> **Exercise directions**: The entries are to be returned exactly, with images left out.

> **Entries provided**:
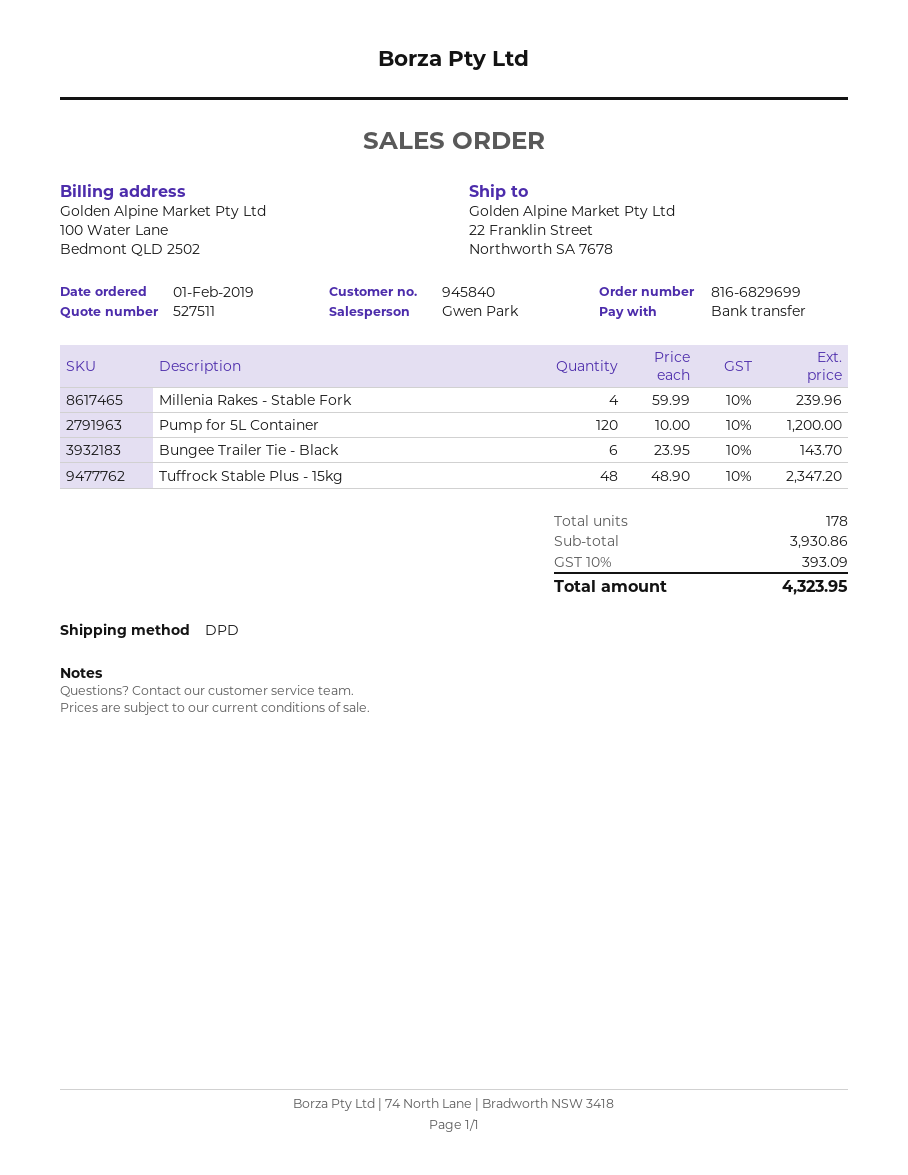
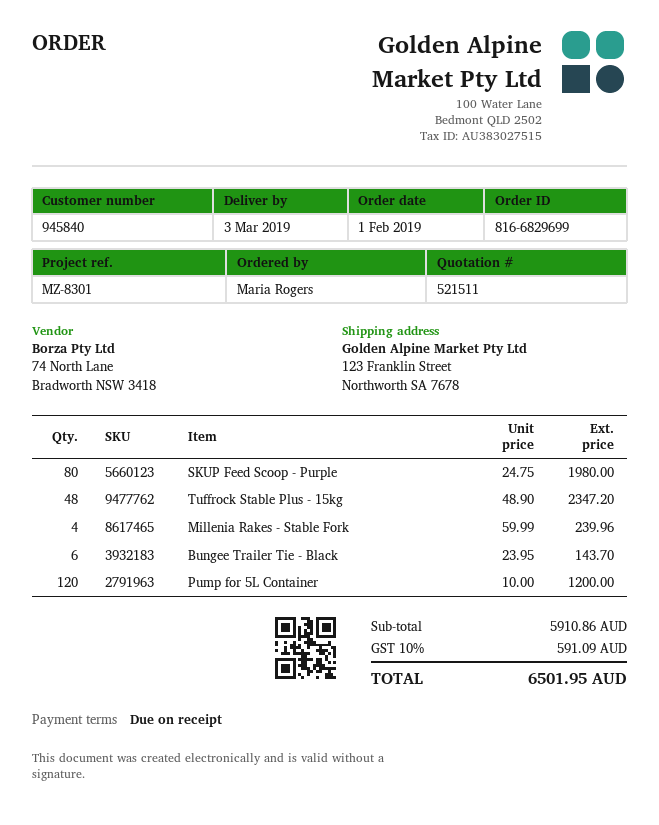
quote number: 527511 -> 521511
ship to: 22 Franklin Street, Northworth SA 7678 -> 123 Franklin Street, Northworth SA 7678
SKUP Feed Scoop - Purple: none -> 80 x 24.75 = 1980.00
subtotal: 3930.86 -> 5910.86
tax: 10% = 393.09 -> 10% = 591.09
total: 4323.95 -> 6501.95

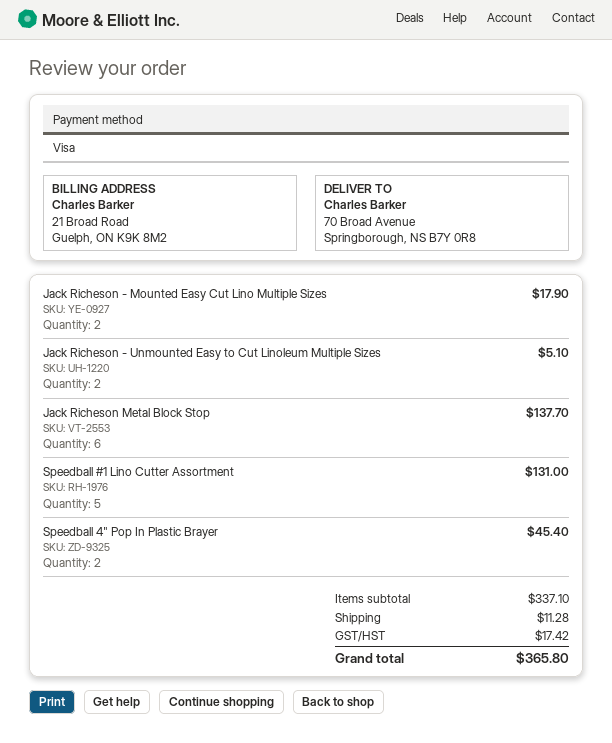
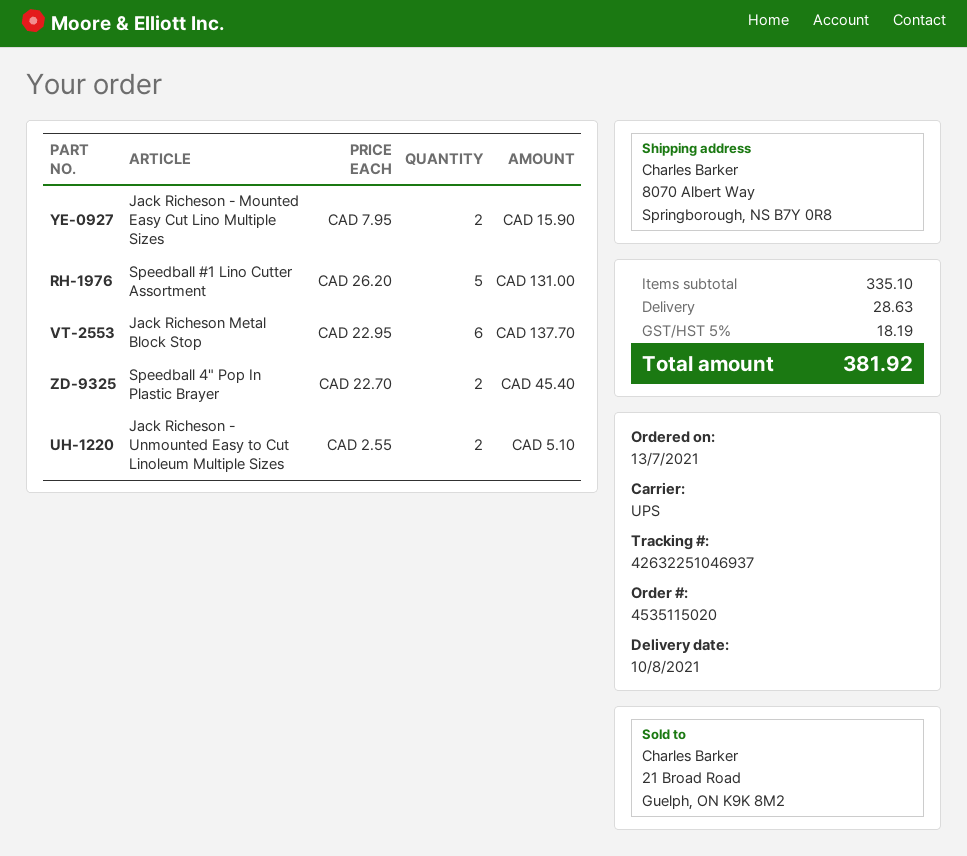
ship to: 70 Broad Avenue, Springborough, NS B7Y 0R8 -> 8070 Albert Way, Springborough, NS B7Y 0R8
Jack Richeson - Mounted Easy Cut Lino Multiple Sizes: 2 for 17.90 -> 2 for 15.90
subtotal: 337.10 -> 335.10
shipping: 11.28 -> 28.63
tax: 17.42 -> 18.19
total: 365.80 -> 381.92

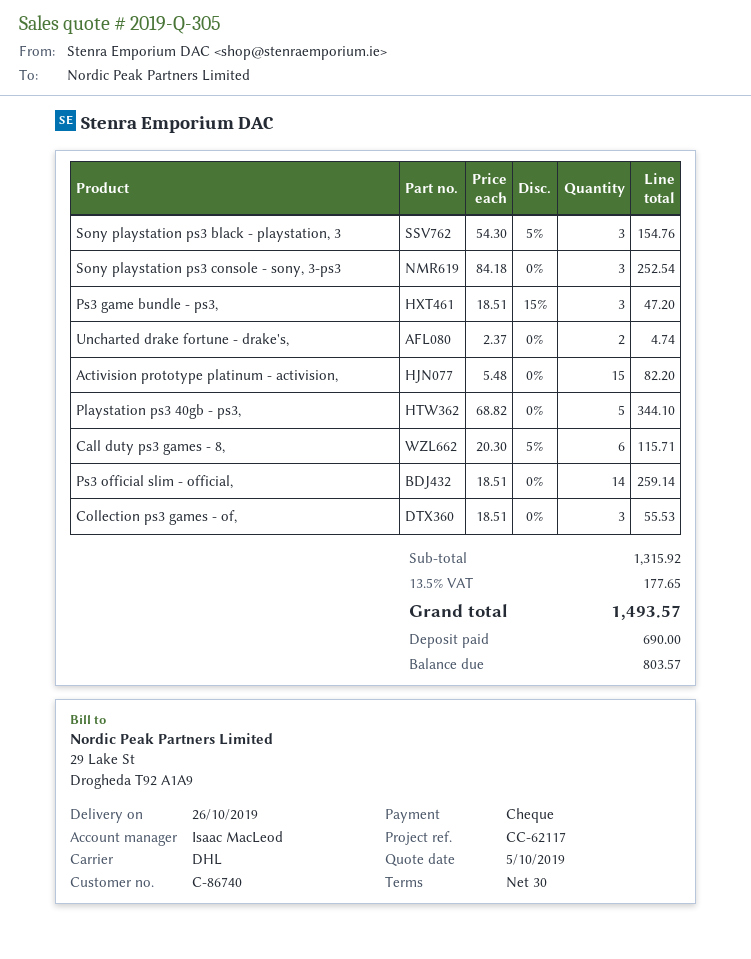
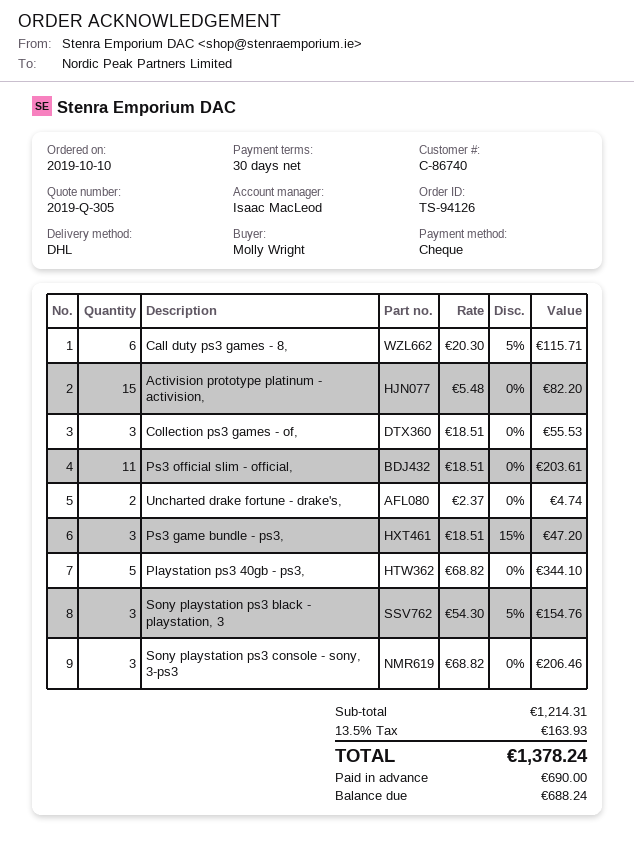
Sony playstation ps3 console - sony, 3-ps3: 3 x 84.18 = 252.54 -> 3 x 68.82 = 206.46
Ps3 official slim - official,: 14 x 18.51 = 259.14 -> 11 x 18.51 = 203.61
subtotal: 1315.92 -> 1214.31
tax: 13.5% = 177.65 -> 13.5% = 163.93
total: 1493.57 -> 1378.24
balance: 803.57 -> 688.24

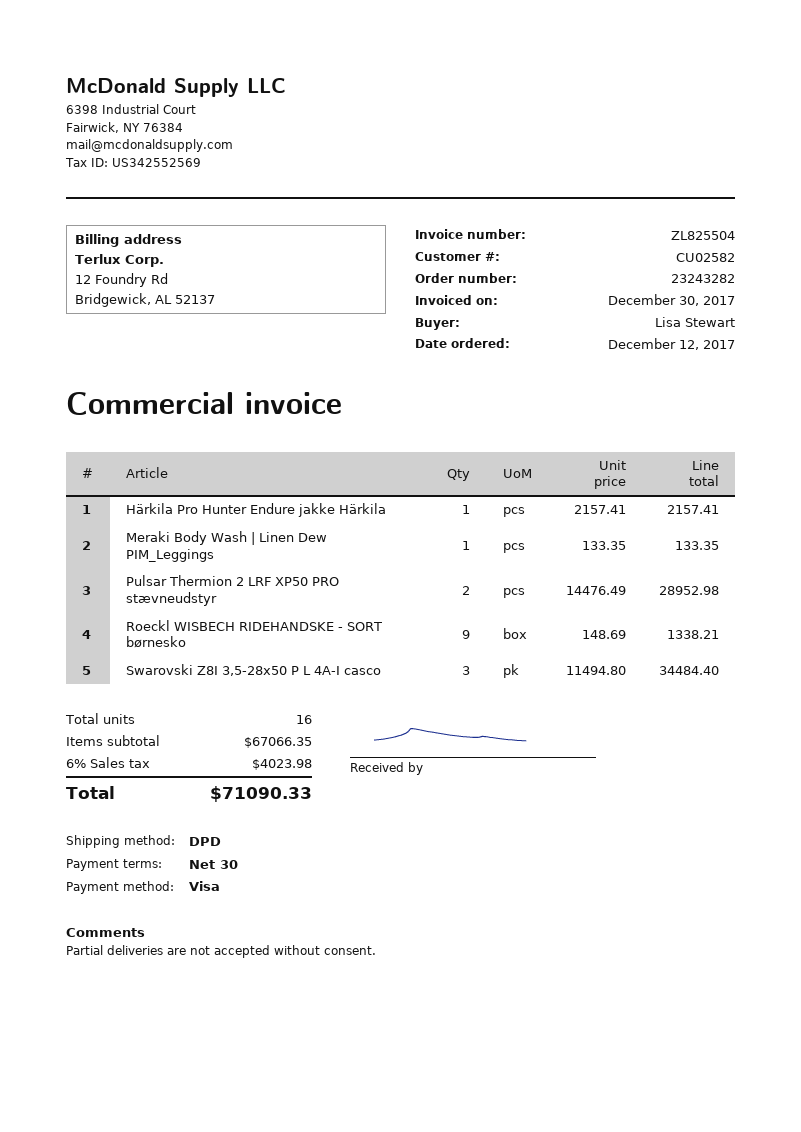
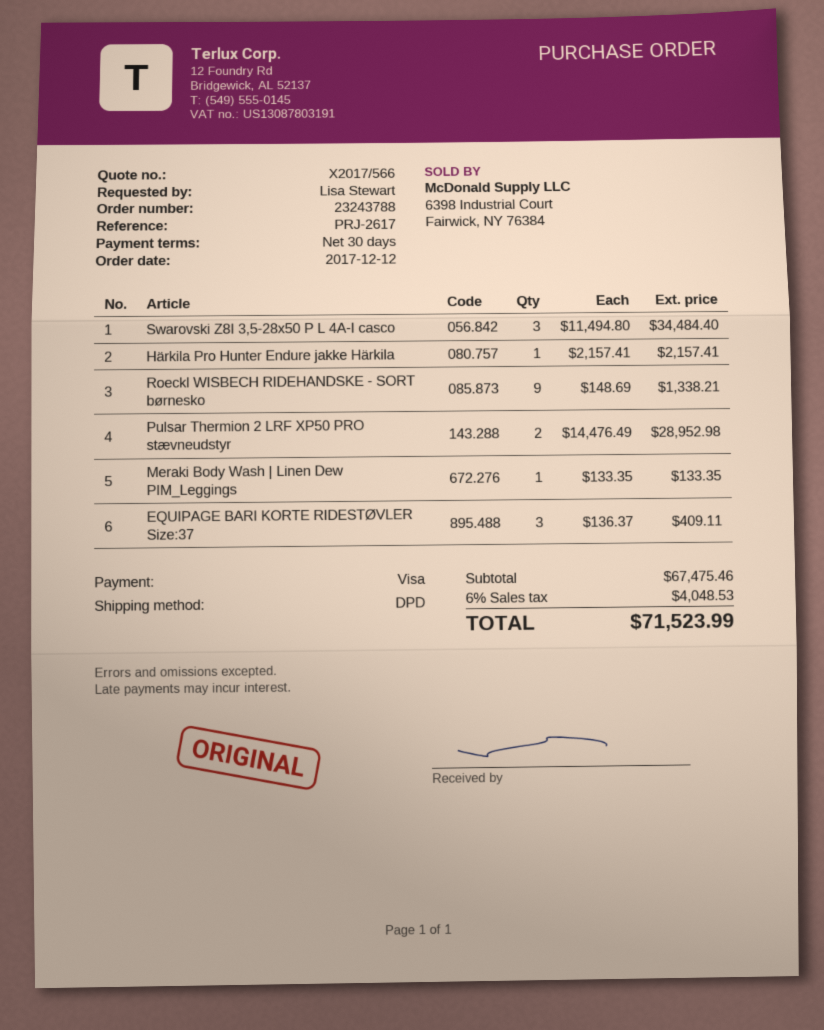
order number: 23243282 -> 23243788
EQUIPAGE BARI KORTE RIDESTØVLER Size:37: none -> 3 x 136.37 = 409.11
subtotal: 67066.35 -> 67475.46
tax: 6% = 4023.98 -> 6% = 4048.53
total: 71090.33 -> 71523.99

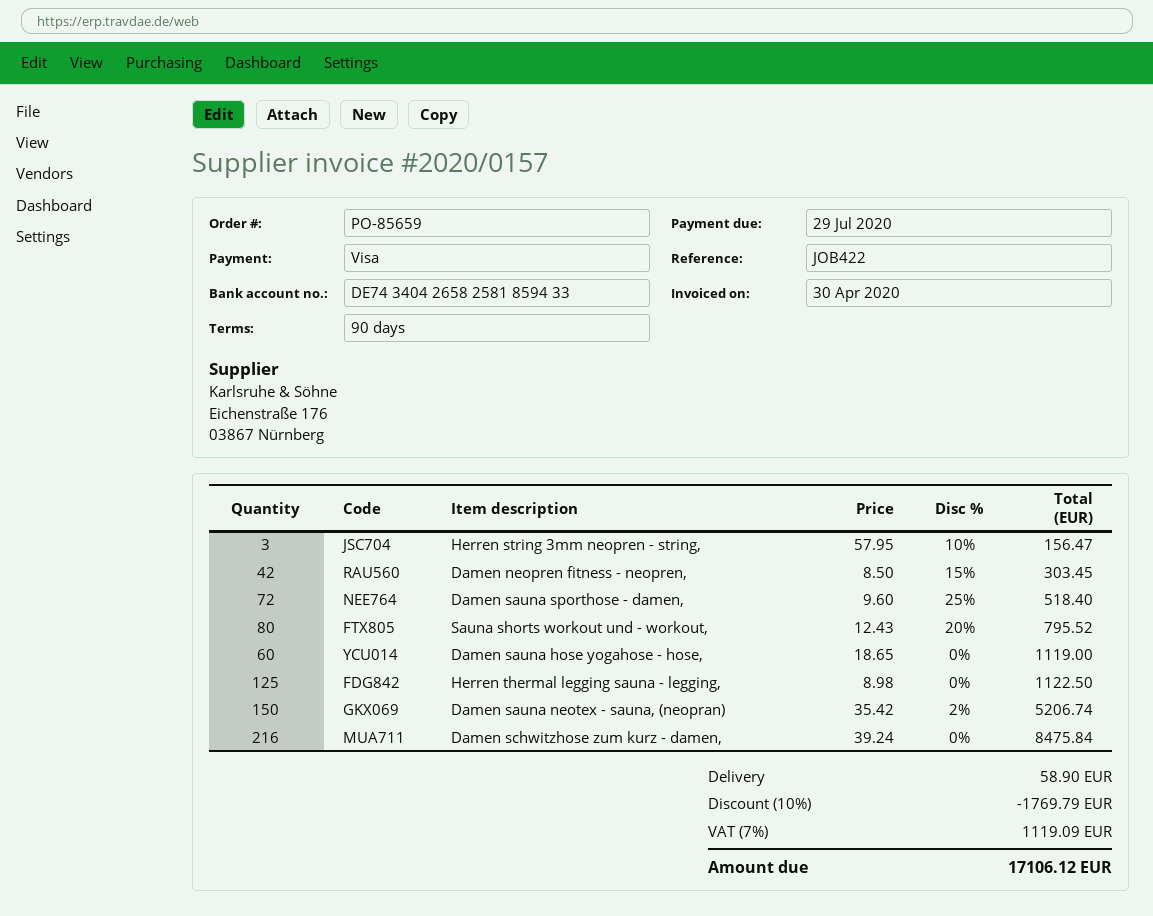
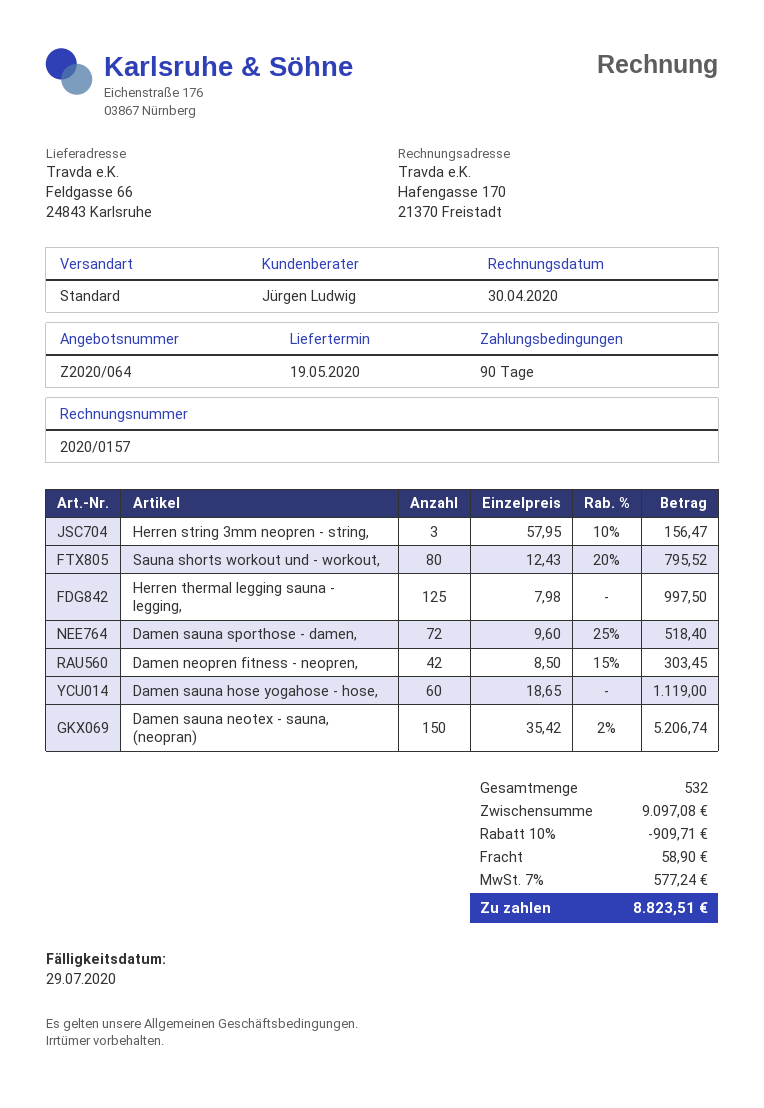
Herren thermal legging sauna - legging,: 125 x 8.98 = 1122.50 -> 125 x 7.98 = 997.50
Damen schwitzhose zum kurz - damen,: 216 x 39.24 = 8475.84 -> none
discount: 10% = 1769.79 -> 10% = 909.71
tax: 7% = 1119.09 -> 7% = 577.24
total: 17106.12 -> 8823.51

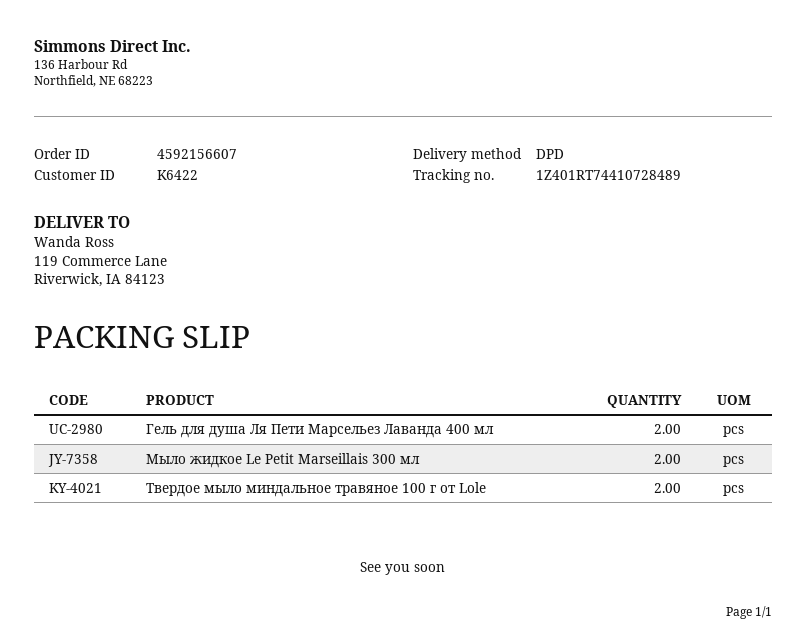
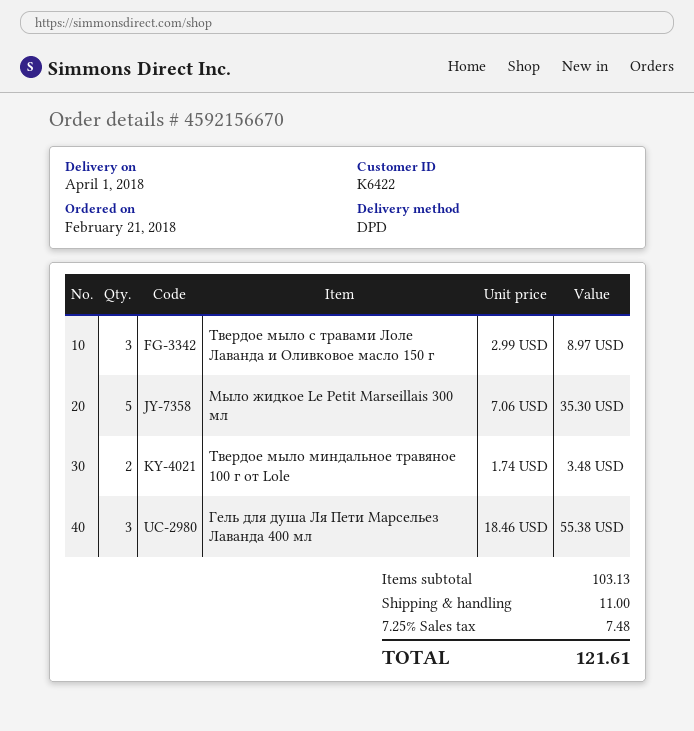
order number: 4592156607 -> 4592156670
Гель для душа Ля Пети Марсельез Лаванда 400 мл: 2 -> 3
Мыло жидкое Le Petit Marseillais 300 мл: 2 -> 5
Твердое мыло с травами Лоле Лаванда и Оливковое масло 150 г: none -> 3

> **Reply to the task**:
quote number: 527511 -> 521511
ship to: 22 Franklin Street, Northworth SA 7678 -> 123 Franklin Street, Northworth SA 7678
SKUP Feed Scoop - Purple: none -> 80 x 24.75 = 1980.00
subtotal: 3930.86 -> 5910.86
tax: 10% = 393.09 -> 10% = 591.09
total: 4323.95 -> 6501.95

ship to: 70 Broad Avenue, Springborough, NS B7Y 0R8 -> 8070 Albert Way, Springborough, NS B7Y 0R8
Jack Richeson - Mounted Easy Cut Lino Multiple Sizes: 2 for 17.90 -> 2 for 15.90
subtotal: 337.10 -> 335.10
shipping: 11.28 -> 28.63
tax: 17.42 -> 18.19
total: 365.80 -> 381.92

Sony playstation ps3 console - sony, 3-ps3: 3 x 84.18 = 252.54 -> 3 x 68.82 = 206.46
Ps3 official slim - official,: 14 x 18.51 = 259.14 -> 11 x 18.51 = 203.61
subtotal: 1315.92 -> 1214.31
tax: 13.5% = 177.65 -> 13.5% = 163.93
total: 1493.57 -> 1378.24
balance: 803.57 -> 688.24

order number: 23243282 -> 23243788
EQUIPAGE BARI KORTE RIDESTØVLER Size:37: none -> 3 x 136.37 = 409.11
subtotal: 67066.35 -> 67475.46
tax: 6% = 4023.98 -> 6% = 4048.53
total: 71090.33 -> 71523.99

Herren thermal legging sauna - legging,: 125 x 8.98 = 1122.50 -> 125 x 7.98 = 997.50
Damen schwitzhose zum kurz - damen,: 216 x 39.24 = 8475.84 -> none
discount: 10% = 1769.79 -> 10% = 909.71
tax: 7% = 1119.09 -> 7% = 577.24
total: 17106.12 -> 8823.51

order number: 4592156607 -> 4592156670
Гель для душа Ля Пети Марсельез Лаванда 400 мл: 2 -> 3
Мыло жидкое Le Petit Marseillais 300 мл: 2 -> 5
Твердое мыло с травами Лоле Лаванда и Оливковое масло 150 г: none -> 3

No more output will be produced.